2) Private equity M&A: Software private equity firms will continue to be aggressive. For example, SilverLake ($10.3B fund), Vista Equity ($10B fund) and Thoma Bravo ($7.6B fund) to name a few, have raised ten’s of billions of dollars to buy software companies. They also don’t seem to always be concerned with paying high multiples or buying companies that have negative EBITDA margins i.e Marketo acquired by Vista for 5.9x NTM revenue and negative EBITDA margins and Cvent, another Vista acquisition, for 6.1x NTM revenue and break-even EBITDA margins. Negative EBITDA margins have historically precluded companies from selling to private equity firms who have generally needed significant cash flow to support the debt used to fund leveraged buyouts. Thus, Marketo, Cvent and other recent transactions are examples of a paradigm shift in sponsor-backed software M&A where private equity firms will trade the benefits of utilizing leverage for the promise of future growth to generate returns.

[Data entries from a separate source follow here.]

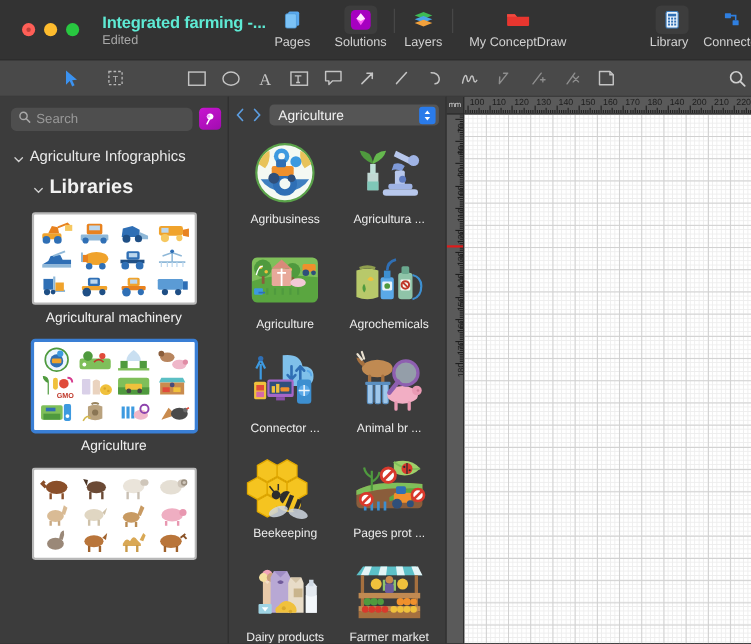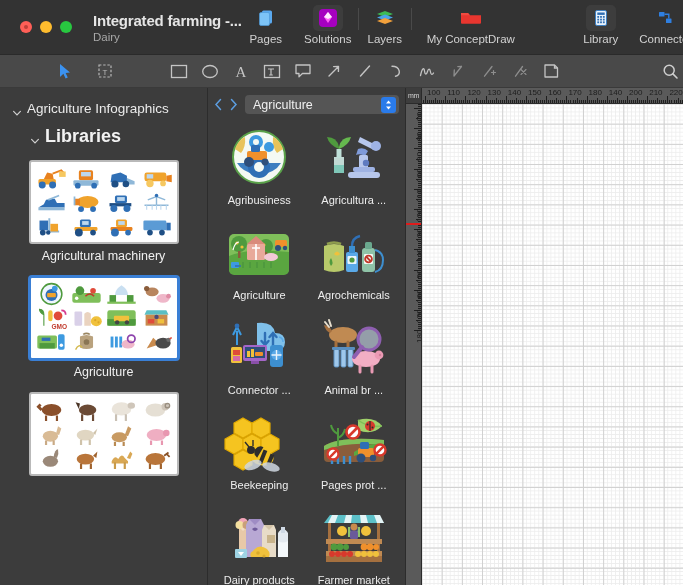--- a/index.html
+++ b/index.html
@@ -20,21 +20,21 @@
     border-bottom:1px solid #2a2a2a;
   }
   .traffic { display:flex; gap:8px; padding-left:20px; align-items:center; }
   .tl { width:12px; height:12px; border-radius:50%; position:relative; }
   .tl.red { background:#ff5f57; }
   .tl.red::after{ content:""; position:absolute; left:4px; top:4px; width:4px;height:4px;border-radius:50%;background:#bf3f38; }
   .tl.yellow { background:#febc2e; }
   .tl.green { background:#28c840; }
 
   .doctitle { margin-left:21px; display:flex; flex-direction:column; justify-content:center; width:150px; }
-  .doctitle .name { font-size:15px; font-weight:bold; color:#e5e5e5; letter-spacing:-0.2px; white-space:nowrap; overflow:hidden;}
+  .doctitle .name { font-size:15px; font-weight:bold; color:#5eead4; letter-spacing:-0.2px; white-space:nowrap; overflow:hidden;}
   .doctitle .sub { font-size:11.5px; color:#a8a8a8; margin-top:2px; }
 
   .tbgroup { display:flex; align-items:flex-start; height:55px; }
   .tbitem {
     display:flex; flex-direction:column; align-items:center; justify-content:flex-start;
     padding-top:5px; cursor:default; position:relative;
   }
   .tbitem .ico { width:30px; height:26px; display:flex; align-items:center; justify-content:center; border-radius:5px;}
   .tbitem.boxed .ico { background:#3d3d3d; }
   .tbitem .lbl { font-size:11.5px; color:#d2d2d2; margin-top:2px; white-space:nowrap; }
@@ -148,21 +148,21 @@
 
   <div class="titlebar">
     <div class="traffic">
       <div class="tl red"></div>
       <div class="tl yellow"></div>
       <div class="tl green"></div>
     </div>
 
     <div class="doctitle">
       <div class="name">Integrated farming -...</div>
-      <div class="sub">Dairy</div>
+      <div class="sub">Edited</div>
     </div>
 
     <div class="tbgroup">
 
       <div class="tbitem" style="width:48px;">
         <div class="ico">
           <svg width="20" height="20" viewBox="0 0 20 20">
             <rect x="6" y="2.5" width="10" height="13" rx="1.5" fill="#5aa9ef"></rect>
             <rect x="3.5" y="4.5" width="10" height="13" rx="1.5" fill="#7cc3f7" stroke="#4d9ad8" stroke-width="0.7"></rect>
           </svg>
@@ -199,21 +199,21 @@
       <div class="tbitem" style="width:118px;">
         <div class="ico">
           <svg width="24" height="18" viewBox="0 0 24 18">
             <path d="M2 4 h7 l2 2.2 h11 v7.5 a1 1 0 0 1 -1 1 h-18 a1 1 0 0 1 -1 -1 z" fill="#e8362f"></path>
             <path d="M2 4 h7 l2 2.2 h-9 z" fill="#f04a40"></path>
           </svg>
         </div>
         <div class="lbl">My ConceptDraw</div>
       </div>
 
-      <div class="tbitem boxed" style="margin-left:46px;width:50px;">
+      <div class="tbitem boxed" style="margin-left:46px;width:50px;align-items:flex-end;">
         <div class="ico">
           <svg width="20" height="20" viewBox="0 0 20 20">
             <rect x="4.5" y="2.5" width="11" height="15" rx="1.5" fill="#eaf3fc" stroke="#3e7fc0" stroke-width="1"></rect>
             <g fill="#2f6fb5">
               <rect x="6.3" y="4.5" width="7.4" height="2.4"></rect>
               <rect x="6.3" y="8" width="1.8" height="1.8"></rect>
               <rect x="9.1" y="8" width="1.8" height="1.8"></rect>
               <rect x="11.9" y="8" width="1.8" height="1.8"></rect>
               <rect x="6.3" y="10.7" width="1.8" height="1.8"></rect>
               <rect x="9.1" y="10.7" width="1.8" height="1.8"></rect>
@@ -329,20 +329,38 @@
     <div class="tool" style="margin-left:93px;">
       <svg width="17" height="17" viewBox="0 0 17 17">
           <circle cx="7.2" cy="7.2" r="5" fill="none" stroke="#cfcfcf" stroke-width="1.5"></circle>
           <path d="M10.9 10.9 L15 15" stroke="#cfcfcf" stroke-width="1.6" stroke-linecap="round"></path>
         </svg>
     </div>
   </div>
 
   <div class="leftpanel">
 
+    <div class="searchrow">
+      <div class="searchbox">
+        <span>
+          <svg width="11" height="11" viewBox="0 0 11 11">
+              <circle cx="4.4" cy="4.4" r="3.3" fill="none" stroke="#a8a8a8" stroke-width="1.3"></circle>
+              <path d="M6.9 6.9 L10 10" stroke="#a8a8a8" stroke-width="1.4" stroke-linecap="round"></path>
+            </svg>
+        </span>
+        <input type="text" value="" placeholder="Search" style="">
+      </div>
+      <div class="magenta-btn">
+        <svg width="14" height="14" viewBox="0 0 14 14">
+          <path d="M7 2.2 C 8.8 2.2, 10 3.4, 10 5 C 10 6.6, 8.8 7.8, 7 7.8 C 5.2 7.8, 4 6.6, 4 5 C 4 3.4, 5.2 2.2, 7 2.2 Z" fill="#ffffff"></path>
+          <circle cx="5.6" cy="4.6" r="1.5" fill="#f2b3ff"></circle>
+          <path d="M6.3 7.6 L4.2 11.6" stroke="#ffffff" stroke-width="1.4" stroke-linecap="round"></path>
+        </svg>
+      </div>
+    </div>
 
     <div class="treerow tree1">
       <span class="chev">
         <svg width="10" height="10" viewBox="0 0 10 10">
             <path d="M1.6 3.4 L5 6.8 L8.4 3.4" fill="none" stroke="#cfcfcf" stroke-width="1.2" stroke-linecap="round"></path>
           </svg>
       </span>
       <span class="txt">Agriculture Infographics</span>
     </div>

3) Companies will just have to go public: Some of these unicorns may or may not catch up multiple-wise with their private market valuations, and will just have to go public. Even if it could mean a flat or discount to their private market valuation at IPO i.e. Hortonworks and New Relic. New Relic for example, went public at $23/share and is now ~$34. Public market investors have appetite for fast-growing B2B businesses and those companies can see upside in the public markets; Twilio, Nutanix and Coupa are up ~150%, 110% and ~75% from their offering prices this fall, respectively.

I’m excited to see the outcomes for many of these businesses. While the IPO market appears crowded, the opportunity for software companies to create value has never been greater — we’re still in the very early innings of the cloud transition.